Posted: February 24, 2010 01:39 AM

No Banker Left Behind

What's Your Reaction:

They do have a license to steal. There is no other way to read Tuesday's report from the New York state comptroller that bonuses for Wall Street financiers rose 17 percent to $20.3 billion in 2009. Of course that is less than the $32.9 billion for bonus rewards back in 2007, when those hotshots could still pretend that they were running sound businesses.

The economy is anything but sound, but you would hardly know that from looking at the balance sheets of the big investment banks. The broker-dealer firms on Wall Street made a record profit, estimated at greater than $55 billion by the comptroller, and the only thing holding back even more grotesque bonuses was concern over criticism from a public that was hardly doing as well.

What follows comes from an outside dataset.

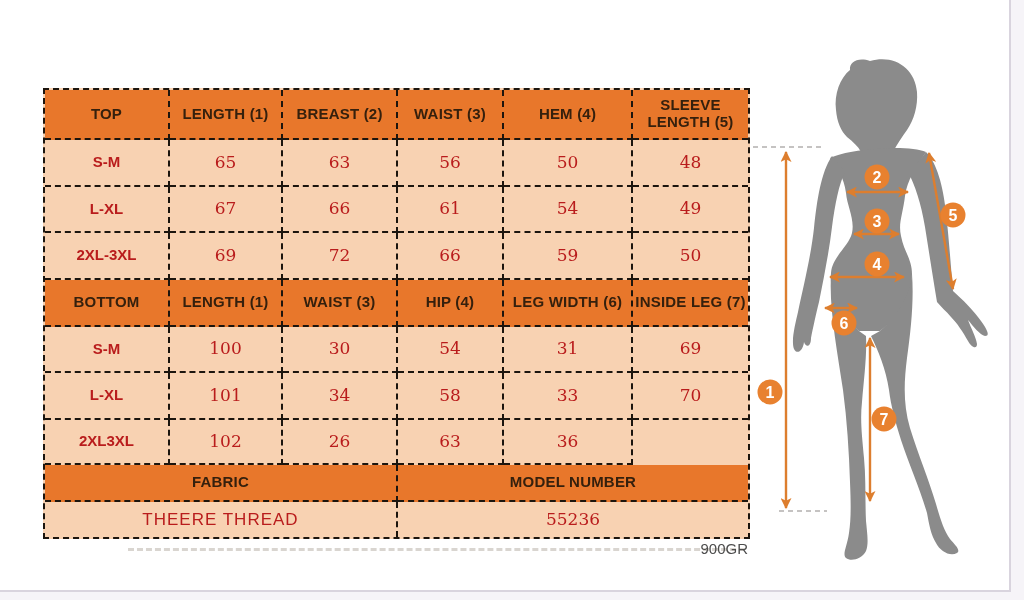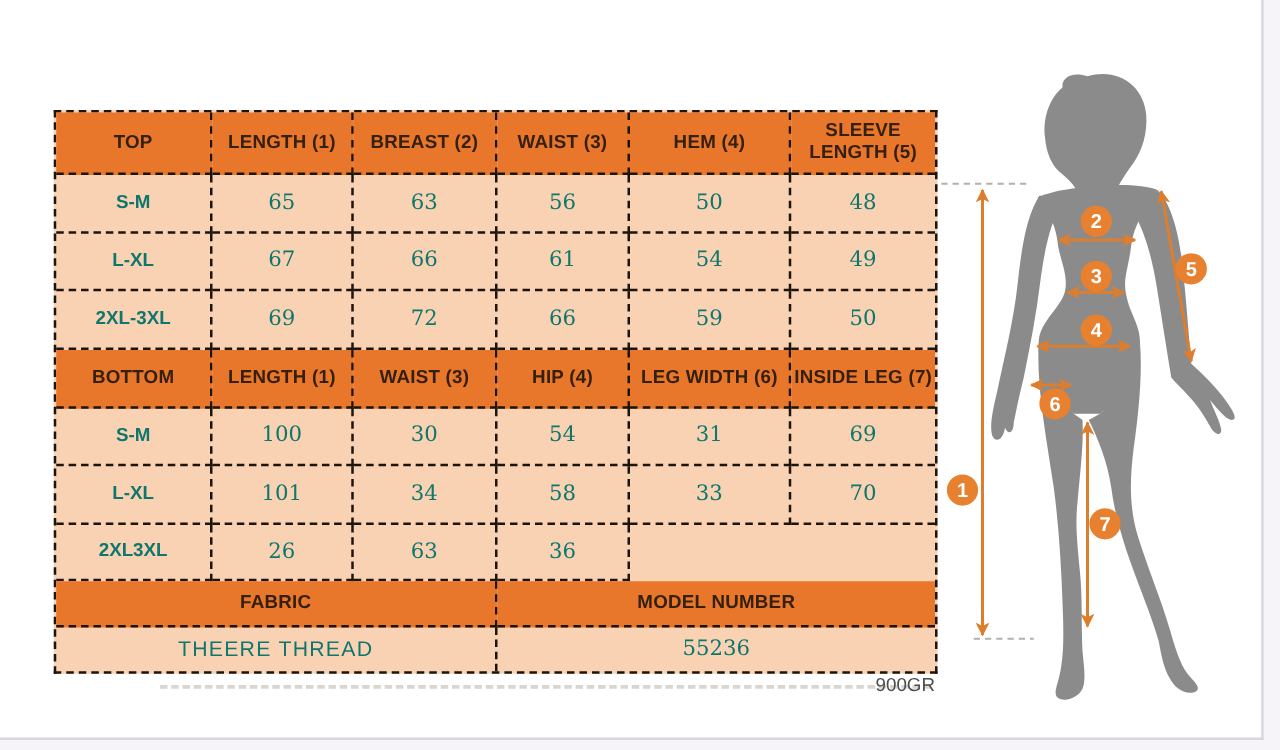"S-M" .cell { color: #0f766e -> #b91c1c }
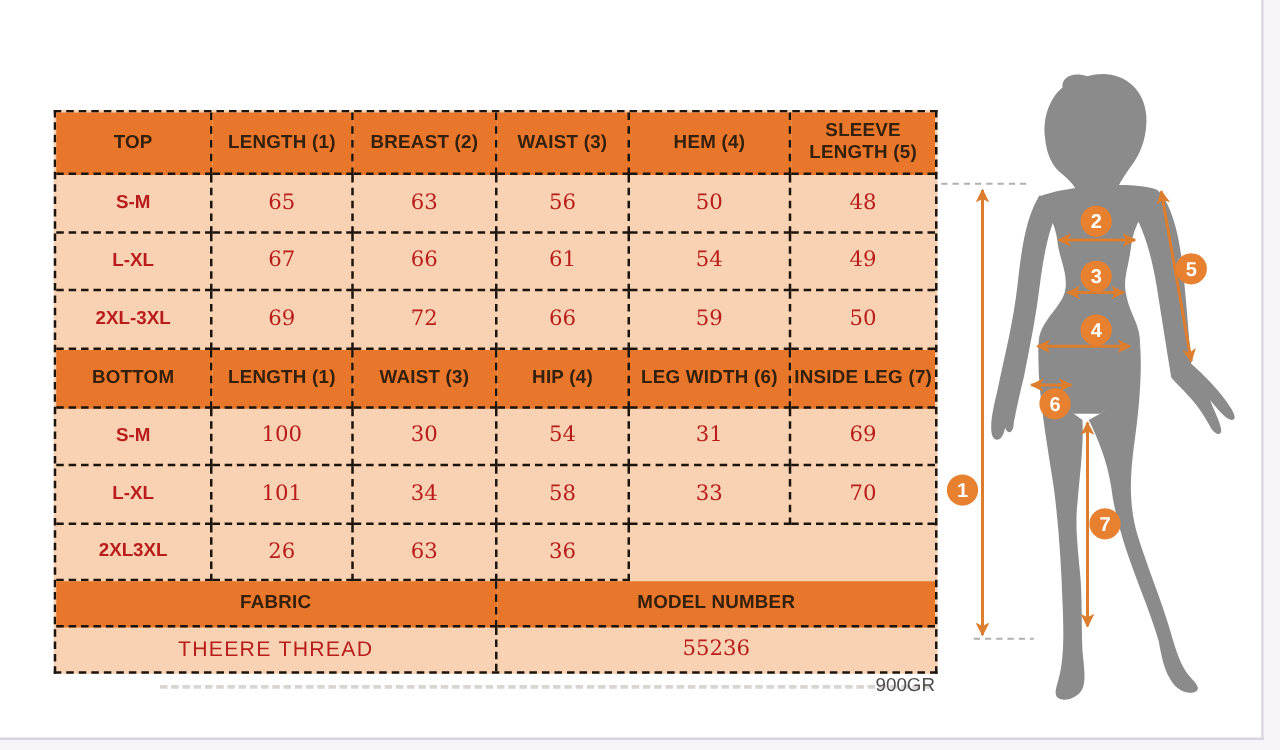"102" div.cell { html: none -> <div>102</div> }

The enormous rewards last year come not from their having righted the ship of finance by lowering the rate of mortgage foreclosures for ordinary folks, one of four who are now "underwater" on their loans. Consumer confidence this month is the lowest in 27 years, and unemployment is expected to hover near 10 percent for the next two years. No, they get bonuses because the Federal Reserve, backed by the Treasury, bought the toxic mortgage securitization packages that Wall Street banks were left holding. They, and they alone, were made whole.

The way the scam worked is that the Treasury deposited taxpayer dollars with the Federal Reserve, which in turn purchased a whopping $1.25 trillion in toxic mortgages. That's the figure after the Treasury on Tuesday committed to depositing $200 billion more with the Fed to increase spending on this program--one that was ostensibly designed to increase credit availability to small businesses and others but has hardly accomplished that goal. Credit is still very tight because the big financiers have used the low-cost cash they received from those charitable government programs to solidify their own positions through acquisitions and the like.

Call it the "no banker left behind" program. While this plan didn't keep people in their homes, it did wonders for Wall Street profits. To be accurate, it's mostly the big bankers who reaped the rewards, for, as the FDIC reported Tuesday, the list of smaller banks throughout the country faced with default is growing longer. The big financial conglomerates, which have come to be covered by the FDIC under questionable circumstances, benefit from that arrangement, but they are hardly the ones hurting. The victims are primarily the smaller traditional banks that played by the rules but were overwhelmed after the housing market became dreadfully corrupted.

The number of banks on the FDIC's "problem list" soared from 252 at the end of 2008 to 702 last month, and the government's fund to insure depositors fell to minus $20.9 billion. The source of the problems for those banks is the sorry state of the housing market, with the number of loans that are more than three months overdue at the highest level in the 26 years that such records have been collected. Those hurting are mostly smaller banks, which are paying for the havoc in the housing market that the Wall Street giants created with their collateralized debt obligations (CDOs) and credit default swaps (CDSs). Those mysterious financial innovations meant turning the housing market into a grand casino using people's homes as chips, with the Wall Street crowd holding all the high cards.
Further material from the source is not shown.